Testing The Limits With Matt Heusser (part 1)

matt-heusserIn this month’s installment of “Testing The Limits”, we sit down with Matt Heusser (@mheusser) — prolific blogger for STPCollaborative, thought leader and testing extraordinaire.  We’ll discuss the state of software testing, SpeedGeeking, the role of chaos in testing software, and the lack of fistfights at STPCon 2009

uTest:  We loved the SpeedGeeking session you led at STPCon, so we’re going to flip it on you – If you had just five minutes to teach, motivate or inspire the uTest audience about software testing, what would you say?
MH: Well, I’d start by asking the audience what they are doing today – what’s the greatest point or opportunity they feel – and asking what options they see to improve. Most of the time, I hear that testing is “too slow” or “the bottleneck” or something like that.

So I suggest taking two weeks and actually measuring how the team is spending its time. Oh, not for reporting – it is very important the team stop the time tracking after two weeks and not hand individual metrics into management for evaluation. Instead, we want to use the numbers for improvement. For example, many of the people I talk to can spend 80% of their time or more in meetings, working on documentation, working on compliance activities, doing email, and so on. That only leaves 20% of the time to test! Just pushing those numbers from 80/20 to 60/40 will double the amount of time the team spends actually doing testing.

Another thing to look at is the amount of time spent trying to reproduce defects, document defects, file bug reports, “verify” fixes, and so on.
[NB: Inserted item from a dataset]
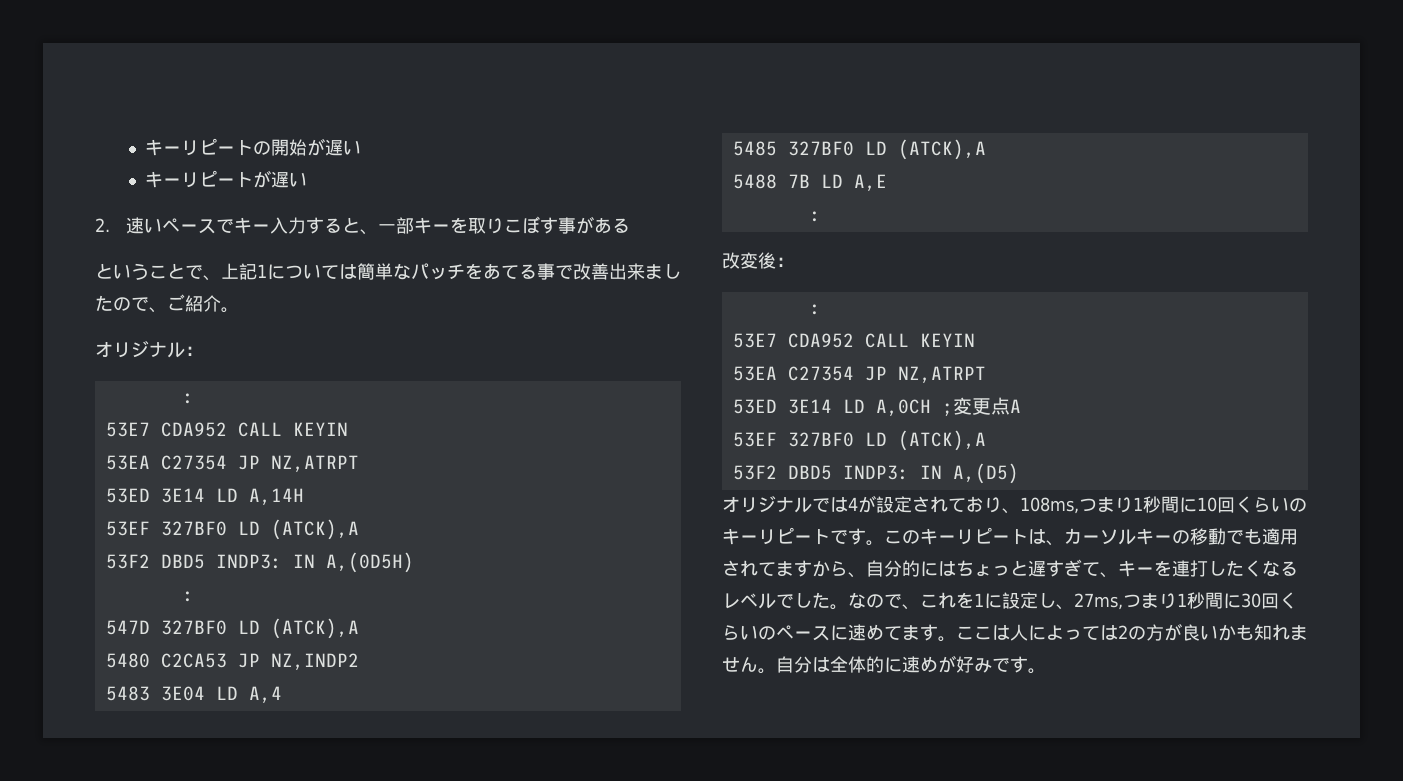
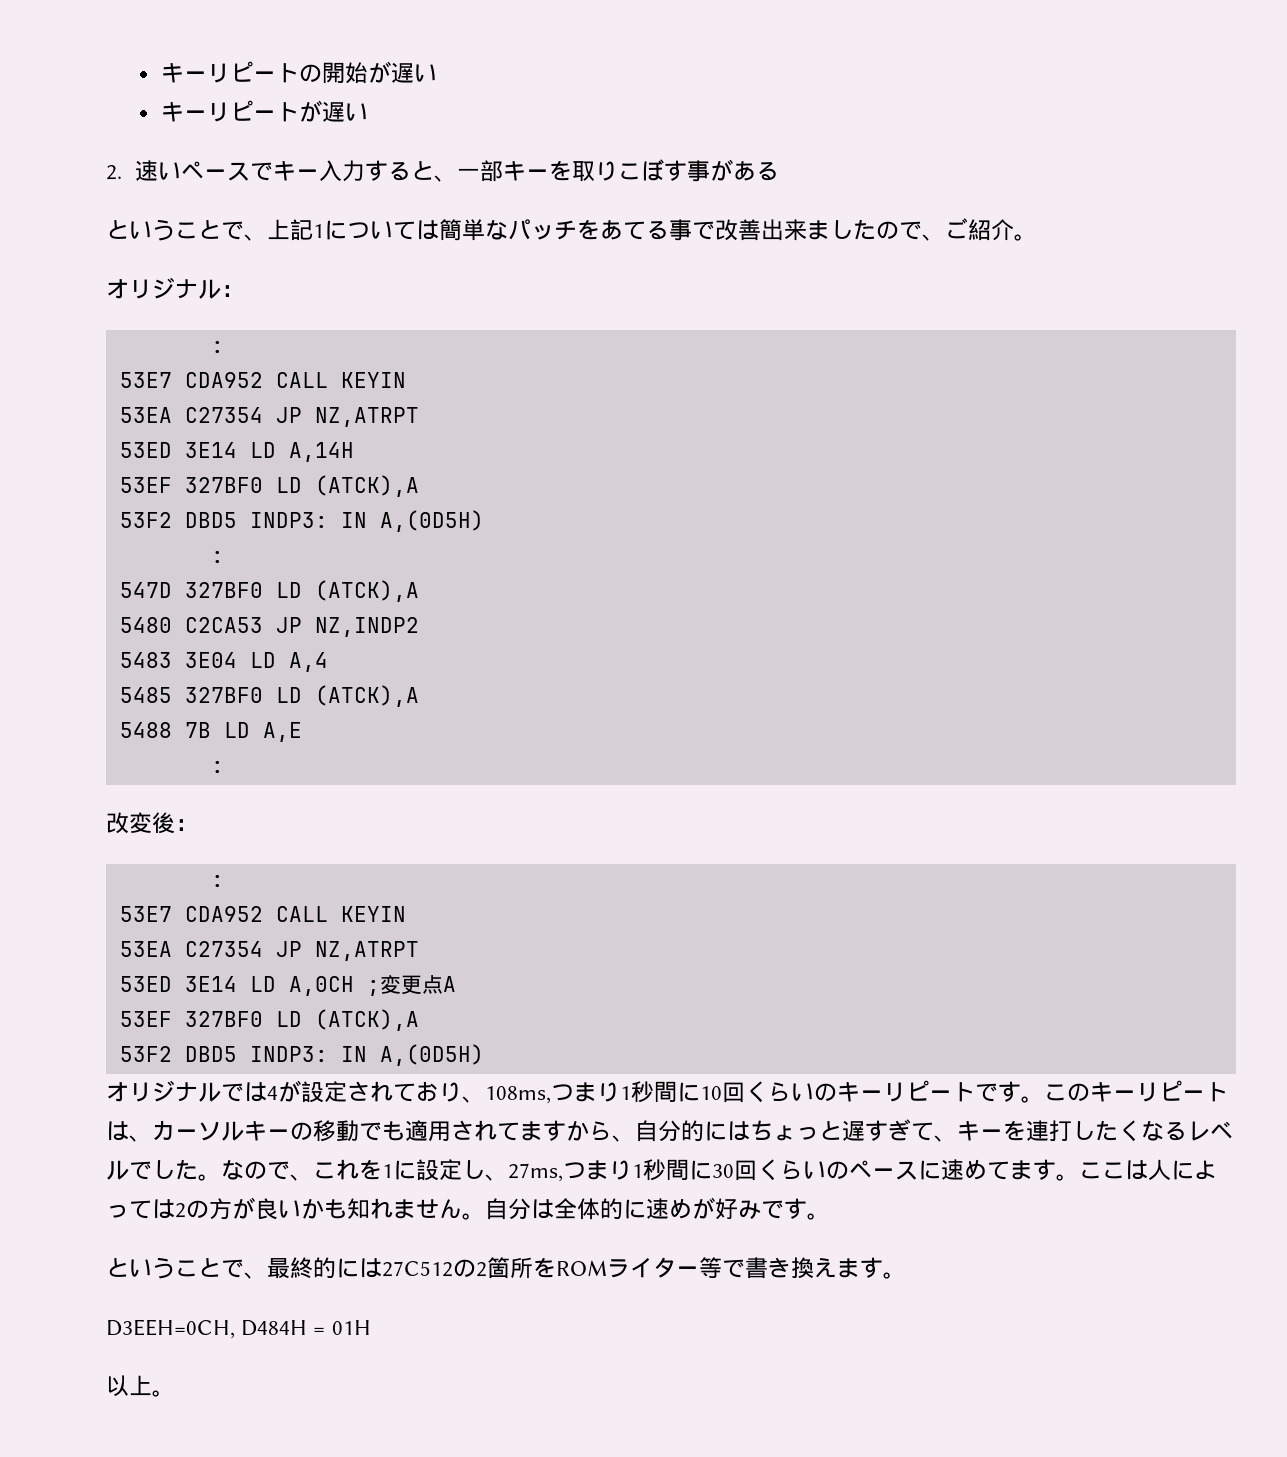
[952,463,1019,484] A,(D5) -> [379,1044,484,1066] A,(0D5H)
(1046, 671) none -> [106,1257,906,1279] [106,1319,371,1339] [106,1375,175,1397] // ということで、最終的には27C512の2箇所をROMライター等で書き換えます。 // D3EEH=0CH, D484H = 01H // 以上。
We think of these activities as testing, and they can take a substantial chunk of that 20% – but they are really accidental. That’s not a testing bottleneck – it is a development bottleneck. If test can work with development to improve the quality of the software prior to code complete, that will improve the speed of the whole system. Realizing this, and having a little bit of data to “prove” it, can help the entire system improve.

So if I had five minutes, I would say start with measuring how you track your time, and ask yourself if this is the best use of your time and what can change. Sometimes, the big boss will say “no, we absolutely need you to fill out all seven pages of documentation per test run”, and you can say “ok.”  Six months from now, when someone asks why the big project is late, you can point out that the business made an explicit decision to pay the full price of defined process. You presented options and those were not accepted.

That won’t save this project — but it might save the next.  It also turns out that actually testing tends to be much more fulfilling than documentation and compliance activities. Who could have guessed?

Lots of contrasting opinions at last month’s STP Conference. While there were no fist fights (that we heard about anyway), what did you see as the most contentious issue? And where do you fall on this issue?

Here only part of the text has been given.